I have had nothing but problems with this tractor. To the point of googling weather lemon laws extend to tractors. I've met quite a few people who say all the new tractors are having issues with the regen. After talking with them however, nobody has had the amount of problems that I have had with this tractor. This is a true lemon of lemons. This was purchased brand new in November, 2019 from the AgriCon dealer in Ocala, FL, and today it stopped running AGAIN. They had to fix the turbo, the regen, reprogram this, and that. Either the dealer "Agricon" is out at the property working on it, "reprogramming" or it is in the shop for extended periods of time. It has not missed a month without a problem. They gave me a loaner (same model without the lift) and I ran it hard for 6 weeks with no issues. I have never ran this tractor for 6 weeks hard without it breaking down. I've owned a lot of equipment over the years, but nothing as undependable as this Kubota. I regret this purchase, and the interruptions it causes are breaking the bank and messing up a crew of people. The dealer is no help.


----------



## pogobill (Jan 31, 2012)

Kubota usually makes a decent tractor. Get it fixed and get rid of it, if it's giving you grief. Trade it in on the loaner if the dealership thinks your tractor is fine!


----------



## Groo (Jan 17, 2020)

Is it just emissions crap causing problems? Might look into a delete kit if they exist.

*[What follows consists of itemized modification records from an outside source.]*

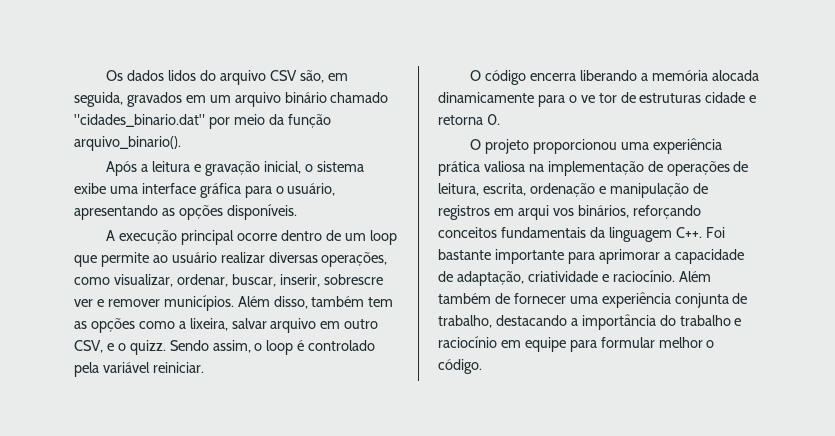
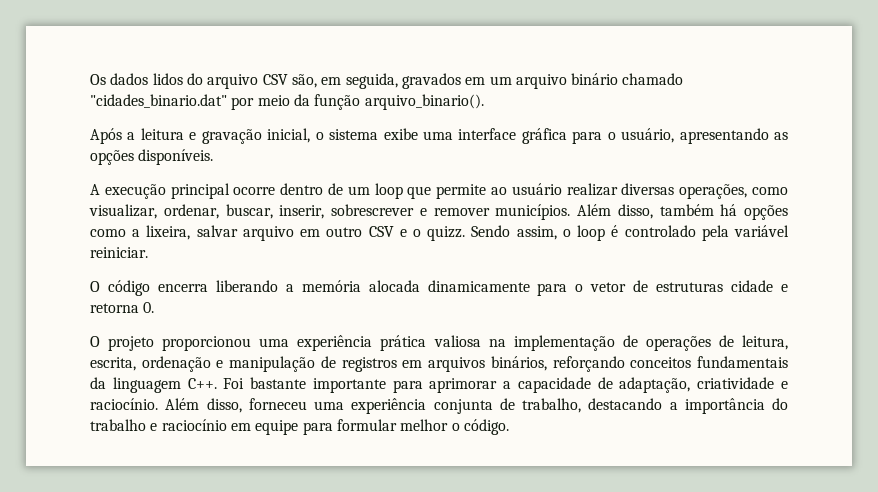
- A execução principal ocorre dentro de um loop que permite ao usuário realizar diversas operações, como visualizar, ordenar, buscar, inserir, sobrescre ver e remover municípios.
+ A execução principal ocorre dentro de um loop que permite ao usuário realizar diversas operações, como visualizar, ordenar, buscar, inserir, sobrescrever e remover municípios.
- Além disso, também tem as opções como a lixeira, salvar arquivo em outro CSV, e o quizz.
+ Além disso, também há opções como a lixeira, salvar arquivo em outro CSV e o quizz.
- O código encerra liberando a memória alocada dinamicamente para o ve tor de estruturas cidade e retorna 0.
+ O código encerra liberando a memória alocada dinamicamente para o vetor de estruturas cidade e retorna 0.
- O projeto proporcionou uma experiência prática valiosa na implementação de operações de leitura, escrita, ordenação e manipulação de registros em arqui vos binários, reforçando conceitos fundamentais da linguagem C++. Foi bastante importante para aprimorar a capacidade de adaptação, criatividade e raciocínio.
+ O projeto proporcionou uma experiência prática valiosa na implementação de operações de leitura, escrita, ordenação e manipulação de registros em arquivos binários, reforçando conceitos fundamentais da linguagem C++. Foi bastante importante para aprimorar a capacidade de adaptação, criatividade e raciocínio.
- Além também de fornecer uma experiência conjunta de trabalho, destacando a importância do trabalho e raciocínio em equipe para formular melhor o código.
+ Além disso, forneceu uma experiência conjunta de trabalho, destacando a importância do trabalho e raciocínio em equipe para formular melhor o código.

I doubt any state has a lemon law for tractors. You could still sue based on it not performing the job it was sold to do, but the definitions aren't so clear and it would likely cost more than the tractor is worth.

Best bet would be to get your device paperwork together, tell them the time it's been out of service, and ask them to put you in a different machine as the de as ler I'd incapable of fixing it. DO NOT EVEN HINT AT SUEING!


----------



## Kubota Fan (May 21, 2020)

Thanks for your input. The warranty is void if the emissions stuff is removed and it's still under warranty. Seems everyone is complaining about the emissions crap. Yes, most all the problems are a result of the emissions crap.


----------



## Hoodoo Valley (Nov 14, 2006)

Hoping the emissions system isn't from VW!


----------



## Groo (Jan 17, 2020)

Kubota Fan said:


> Thanks for your input. The warranty is void if the emissions stuff is removed and it's still under warranty. Seems everyone is complaining about the emissions crap. Yes, most all the problems are a result of the emissions crap.


That would only void the engine warranty. You are certainly in a crap position. I'd call kubota.


----------



## Groo (Jan 17, 2020)

I'd probably go about it like; "My new tractor was purchased XXXX, it was out of service from XXX to XXX, again from XXx toXX, etc. so basically it was out of service for XXX days during my first XXX amount of time. Do you consider than an acceptable Kubota ownership experience? What can we do about this?"

lay it all out and put it on them. state the facts without getting emotional (that one might be tough admittedly)


----------



## Farmer Mikey (Jun 30, 2021)

Tm Ag tuning has delete kits for these tractors.


----------



## SidecarFlip (Mar 25, 2021)

You need to bypass the dealer and go straight to Kubota Corporate in Texas. There is no 'lemon laws on tractors'. Finally, if you delete anything concerning emissions, the tractor cannot be trade in and Kubota will not take it back, no exceptions. Once you screw with the emissions hardware or software, it's 100% yours with no recourse.


----------